Now, do we have any case law regarding continued collection after issuance of form 1099-C? Interestingly, we do. In DEBT BUYERS’ ASSOCIATION v. SNOW [Civil Action No. 06-101 (CKK) January 30, 2006] a collection agency trade group argued that “submitting 1099-C Forms will disinvest them of the ‘right’ to continue to pursue collection activities”. The JDB’s Club was even able to dig up some case law “In re Crosby, 261 B.R. 470 (Bankr. Ct. D. Ka. 2001), Plaintiff states that ‘case law suggests that courts are willing to find debt, including judgment debts, unenforceable if the creditor (here, a Debt Buyer), has issued to the debtor a Form 1099-C reporting discharge of the indebtedness income.’”
You get the funny feeling that something’s not right when the JDB’s Club is arguing on your side (i.e. that the 1099-C cancels the collector’s right to collect).

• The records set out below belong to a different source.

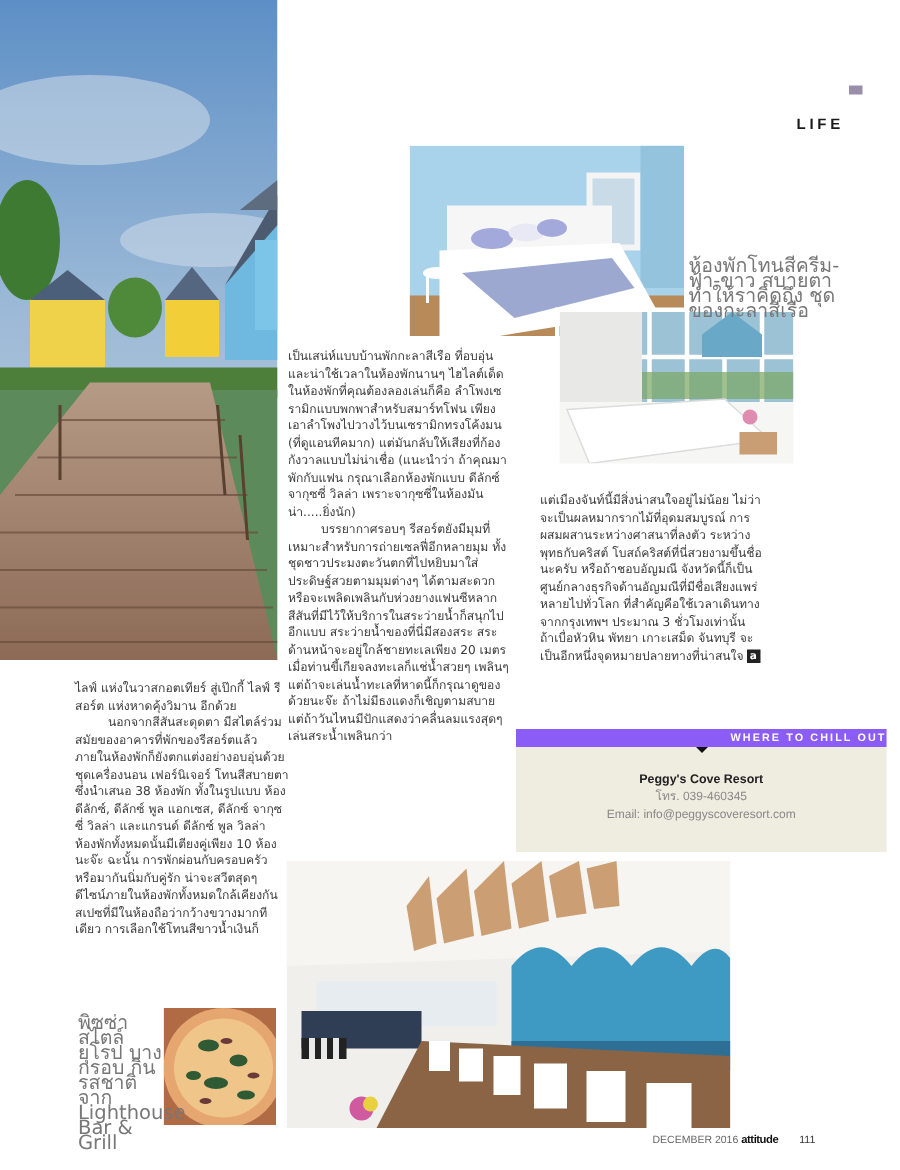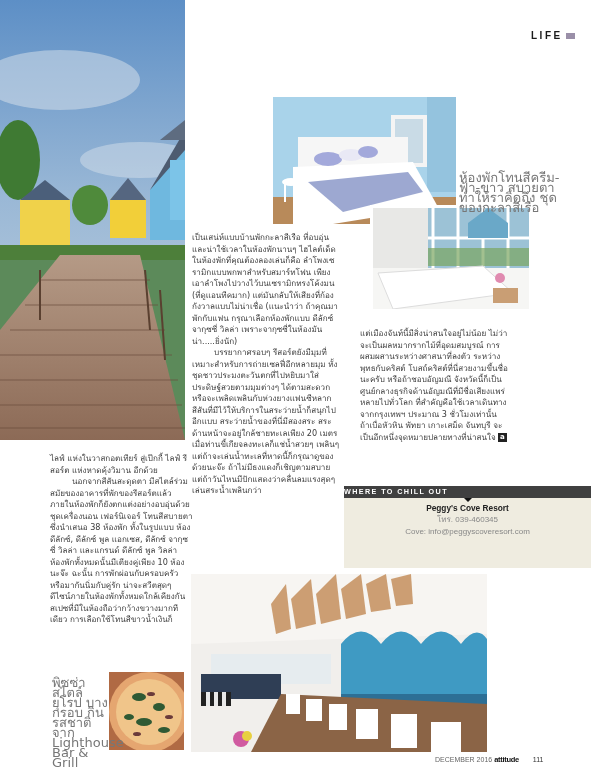--- a/index.html
+++ b/index.html
@@ -10,7 +10,7 @@
 
   
   .section-label { left: 531px; top: 30px; display: flex; align-items: center; gap: 3px; }
-  .section-label .txt { font-family: "Liberation Sans", sans-serif; font-weight: bold; font-size: 10px; letter-spacing: 2.5px; color: #1a1a1a; }
+  .section-label .txt { font-family: "Liberation Sans", sans-serif; font-weight: bold; font-size: 10px; letter-spacing: 2.5px; color: #1a1a1a; margin-top: 48px; }
   .section-label .bar { width: 9px; height: 6px; background: #9a8fa8; display: inline-block; }
 
   

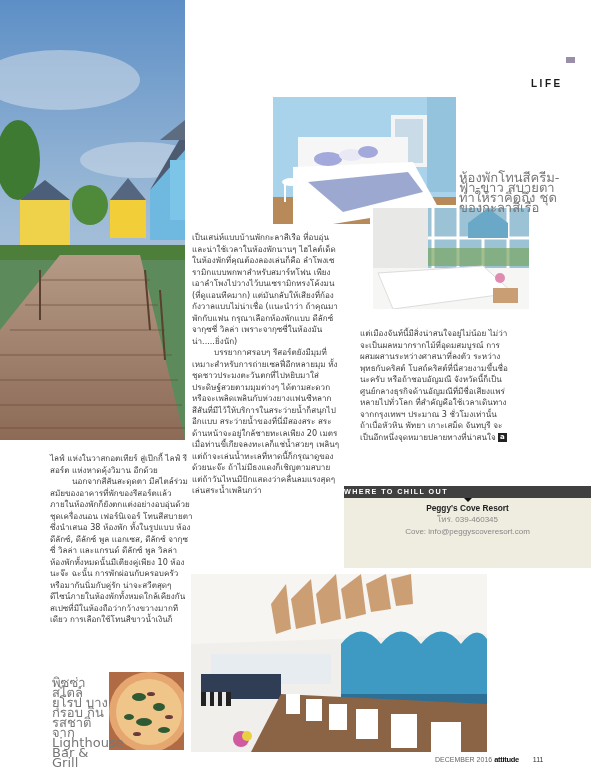--- a/index.html
+++ b/index.html
@@ -38,7 +38,7 @@
 
   
   .infobox { left: 344px; top: 486px; width: 247px; height: 82px; background: #efece0; }
-  .infobox .head { background: #404040; color: #fff; height: 12px; font-family: "Liberation Sans", sans-serif; font-weight: bold; font-size: 7.2px; letter-spacing: 1.4px; text-align: left; line-height: 12px; position: relative; }
+  .infobox .head { background: #8b5cf6; color: #fff; height: 12px; font-family: "Liberation Sans", sans-serif; font-weight: bold; font-size: 7.2px; letter-spacing: 1.4px; text-align: right; line-height: 12px; position: relative; }
   .infobox .head:after { content: ""; position: absolute; left: 50%; margin-left: -4px; bottom: -4px; width: 0; height: 0; border-left: 4px solid transparent; border-right: 4px solid transparent; border-top: 4px solid #111; }
   .infobox .body { text-align: center; font-family: "Liberation Sans", sans-serif; font-size: 8px; line-height: 12px; color: #888; padding-top: 4px; }
   .infobox .name { font-weight: bold; color: #222; font-size: 8.3px; }

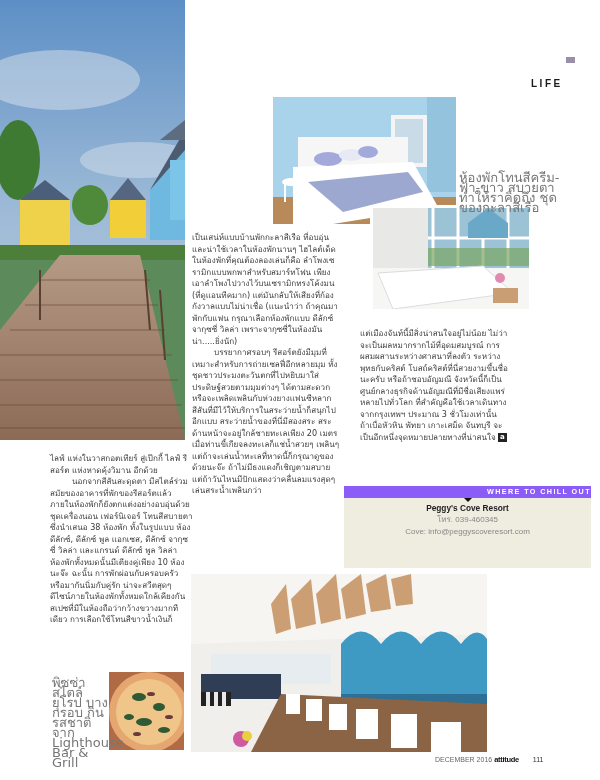--- a/index.html
+++ b/index.html
@@ -40,7 +40,7 @@
   .infobox { left: 344px; top: 486px; width: 247px; height: 82px; background: #efece0; }
   .infobox .head { background: #8b5cf6; color: #fff; height: 12px; font-family: "Liberation Sans", sans-serif; font-weight: bold; font-size: 7.2px; letter-spacing: 1.4px; text-align: right; line-height: 12px; position: relative; }
   .infobox .head:after { content: ""; position: absolute; left: 50%; margin-left: -4px; bottom: -4px; width: 0; height: 0; border-left: 4px solid transparent; border-right: 4px solid transparent; border-top: 4px solid #111; }
-  .infobox .body { text-align: center; font-family: "Liberation Sans", sans-serif; font-size: 8px; line-height: 12px; color: #888; padding-top: 4px; }
+  .infobox .body { text-align: center; font-family: "Liberation Sans", sans-serif; font-size: 8px; line-height: 12px; color: #888; padding-top: 15px; }
   .infobox .name { font-weight: bold; color: #222; font-size: 8.3px; }
   .infobox .email { color: #888; }
 

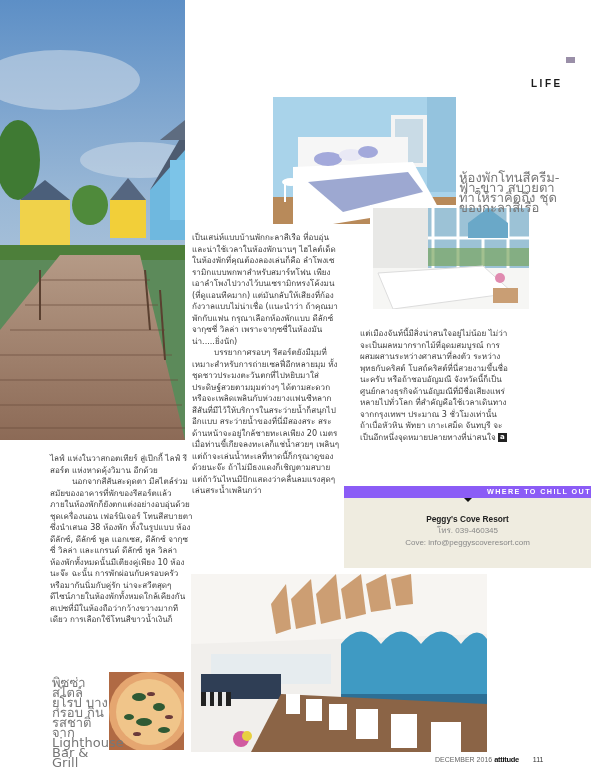--- a/index.html
+++ b/index.html
@@ -167,7 +167,7 @@
   <div class="body">
     <div class="name">Peggy's Cove Resort</div>
     <div>โทร. 039-460345</div>
-    <div class="email">Cove: info@peggyscoveresort.com</div>
+    <div class="email">Email: info@peggyscoveresort.com</div>
   </div>
 </div>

The Court concludes (emphasis added):
“Plaintiff insists that issuance of 1099-C Forms will prohibit Debt Buyers from pursuing debt collection and enforcement activities after such forms are issued, which may be before a state’s statute of limitations for the collection of such debts has expired. However, as stated above, there is no reason that a Debt Buyer cannot include with its statement to an affected debtor an instructional guideline explaining the reasons for the issuance of the 1099-C (for example, because 36 months have transpired without debt collection activity), a disclaimer that a 1099-C must be issued as a result of an identifiable event regardless of whether an actual discharge of indebtedness has occurred on or before the date of such an event, and a notice to the debtor that a Debt Buyer plans to continue debt collection activities….Plaintiff can only cite one case, notably from a bankruptcy court in Kansas, in which the prior issuance (without any disclaimer) of a Form 1099-C rendered a debt effectively discharged and unenforceable….this Court does not find persuasive the evidence presented by Plaintiff regarding the limitations Treas. Reg. § 1.6050P-2(e) would place on Debt Buyers’ ability to collect debts in accord with state statute of limitations”.

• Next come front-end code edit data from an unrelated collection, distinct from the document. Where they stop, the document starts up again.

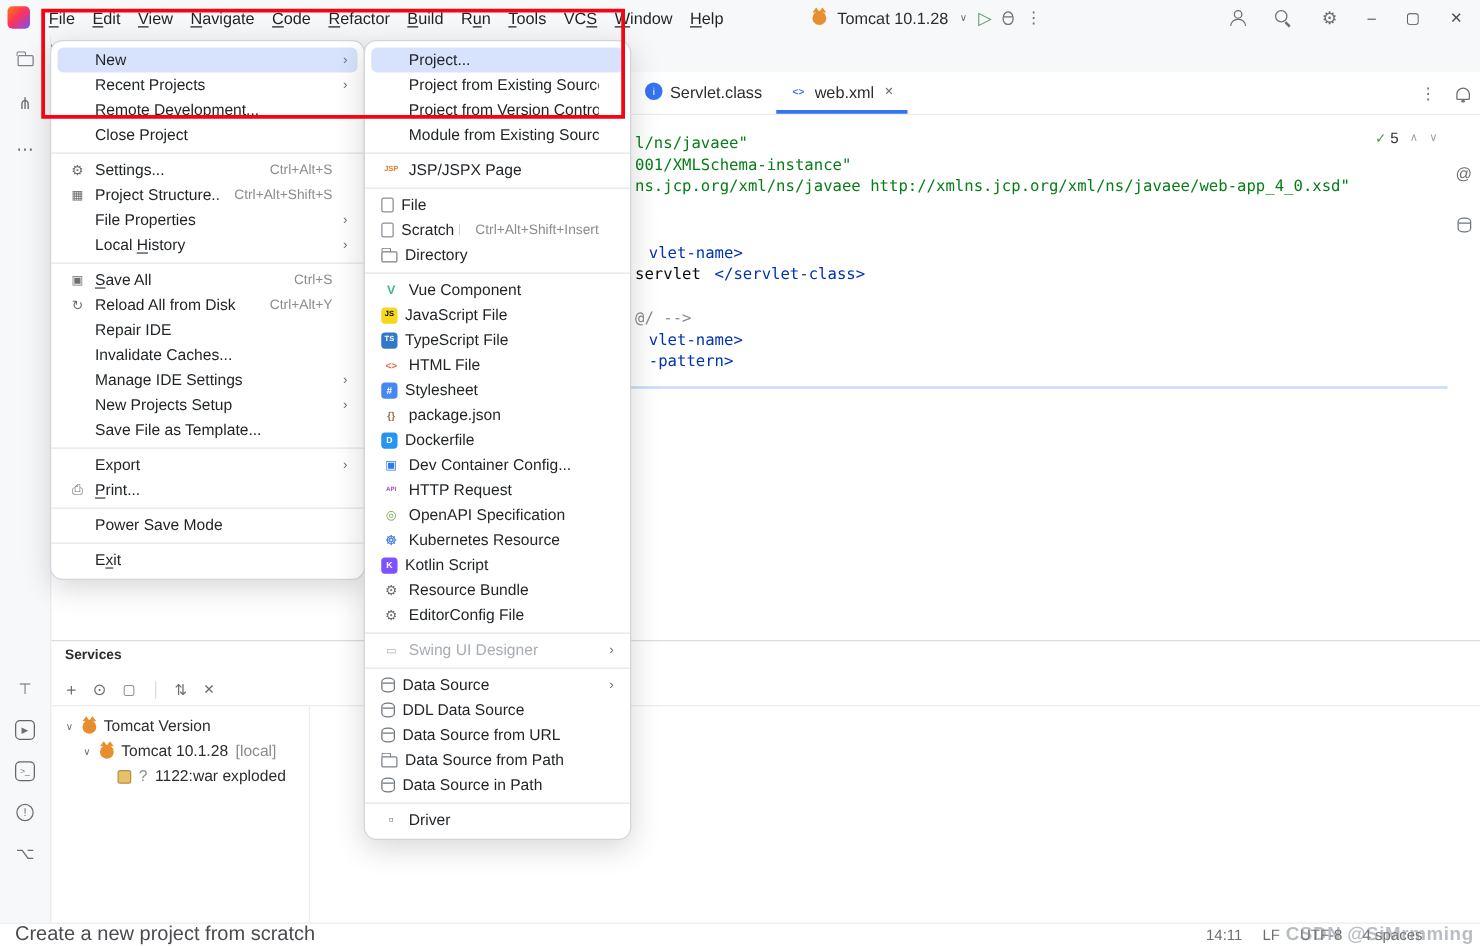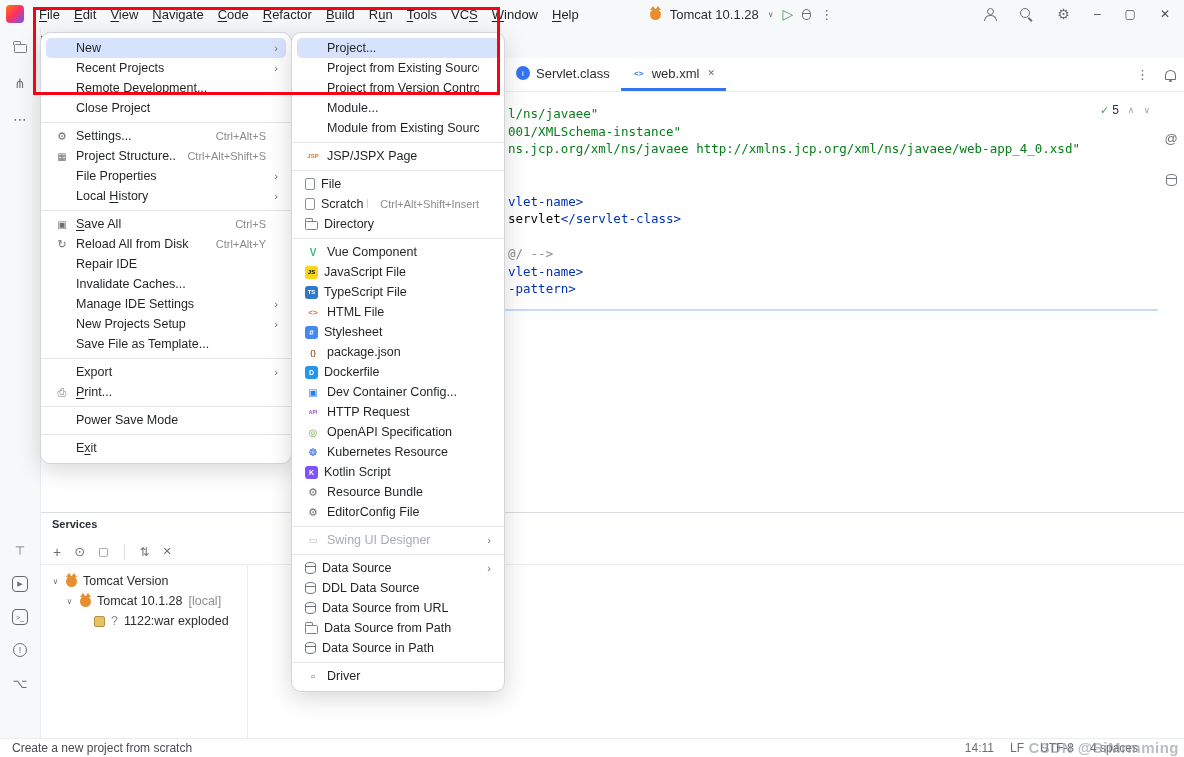--- a/index.html
+++ b/index.html
@@ -425,12 +425,6 @@
       </div>
       <div class="mi">
         <span class="mi-icon" style="visibility: hidden;"></span>
-        <span class="mi-label">Module...</span>
-
-        <span class="mi-arrow" style="visibility: hidden;">›</span>
-      </div>
-      <div class="mi">
-        <span class="mi-icon" style="visibility: hidden;"></span>
         <span class="mi-label">Module from Existing Sources...</span>
 
         <span class="mi-arrow" style="visibility: hidden;">›</span>

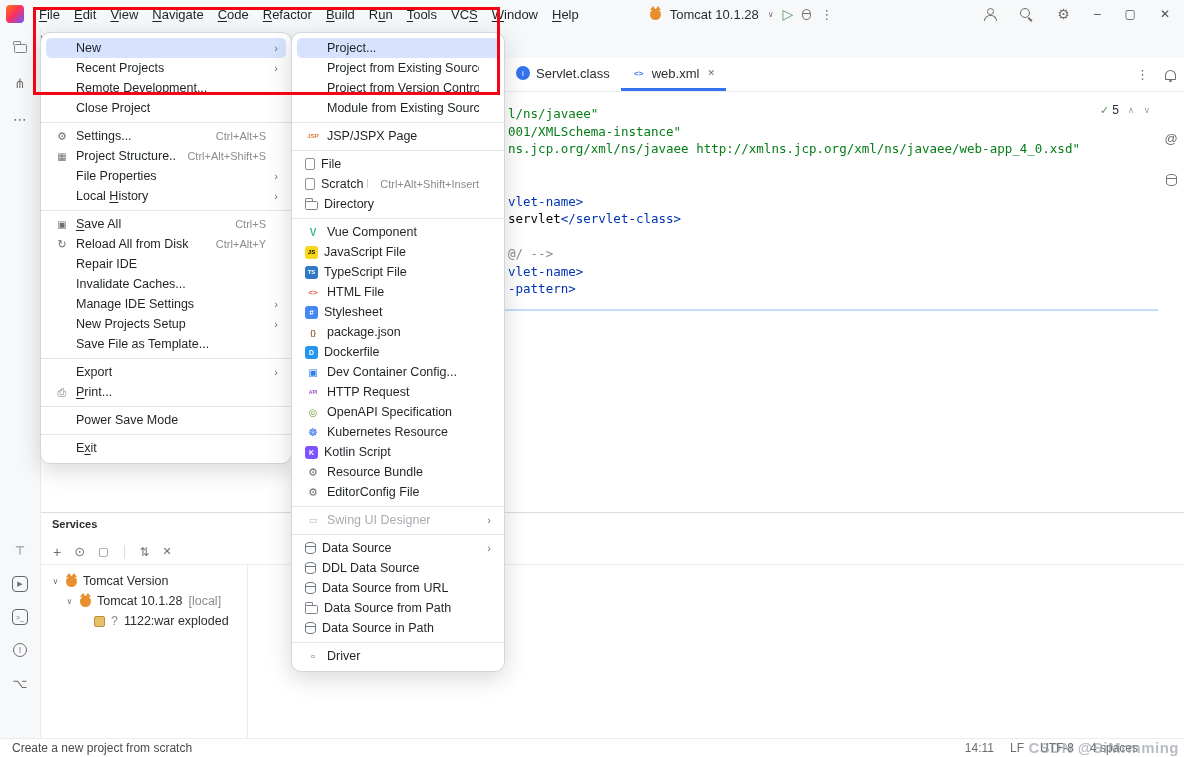--- a/index.html
+++ b/index.html
@@ -50,7 +50,7 @@
   .code{position:absolute;left:467px;top:12px;font-family:"DejaVu Sans Mono","Liberation Mono",monospace;font-size:12.5px;line-height:17.5px;white-space:pre;}
   .code-line{height:17.5px;}
   .tk-str{color:#067d17;}
-  .tk-tag{color:#0033b3;}
+  .tk-tag{color:#0033b3;margin-left:11px;}
   .tk-text{color:#080808;}
   .tk-comment{color:#8c8c8c;}
   .caret-line{position:absolute;left:462px;right:26px;top:216px;height:2px;background:#c8dbfb;}

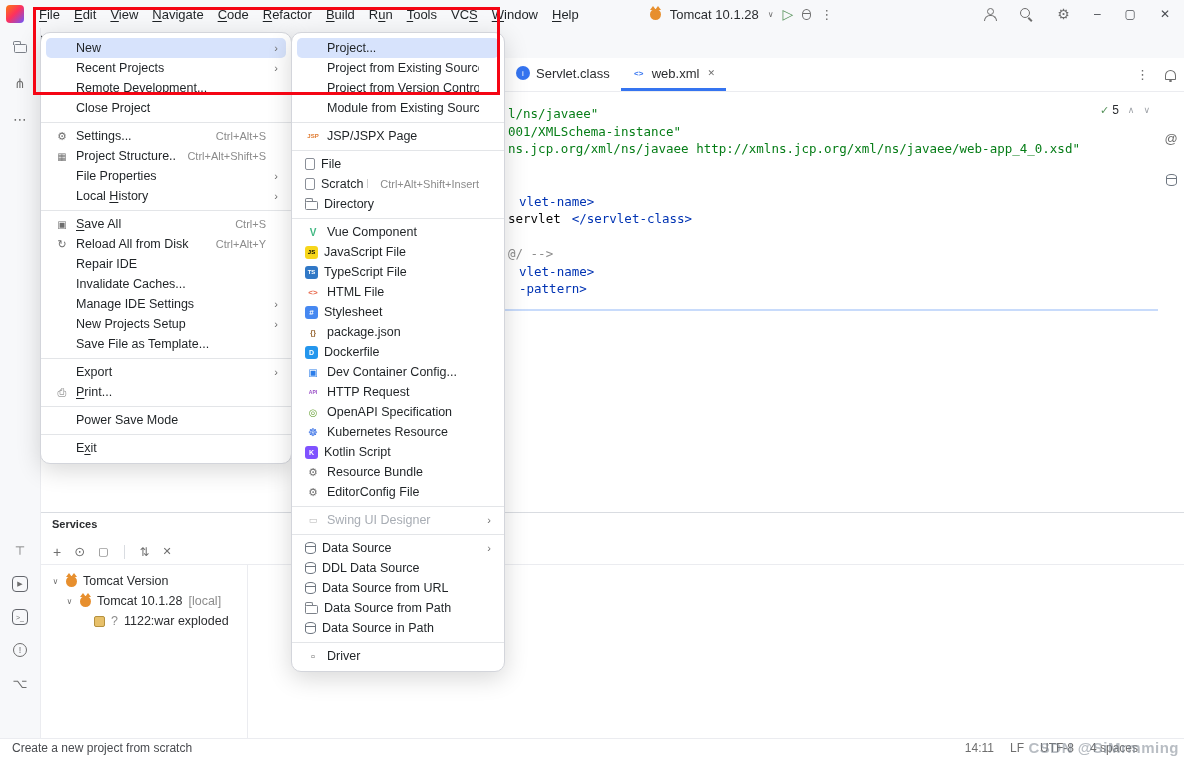--- a/index.html
+++ b/index.html
@@ -72,7 +72,7 @@
 
   
   .statusbar{position:absolute;left:0;right:0;bottom:0;height:19px;background:#fff;border-top:1px solid #ebecf0;display:flex;align-items:center;z-index:3;}
-  .status-msg{margin-left:12px;font-size:12px;color:#494b4f;}
+  .status-msg{margin-left:12px;font-size:16px;color:#494b4f;}
   .status-right{margin-left:auto;margin-right:46px;display:flex;gap:16px;font-size:12px;color:#6e6e6e;}
   .watermark{position:absolute;right:5px;bottom:1px;font-size:15px;font-weight:bold;color:rgba(125,134,145,0.55);letter-spacing:.5px;z-index:60;pointer-events:none;}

Robert, from a practical standpoint [such as in the forgiveness of debt from a short sale], the creditor’s issuance of a 1099-C will equate with the waiving of any future collection, although that does not necessarily seem to be the case legally.
Thanks for the questions and no star for you today my friend.
This author is not an attorney and this information should not be considered legal advice. Please consult an attorney for legal advice.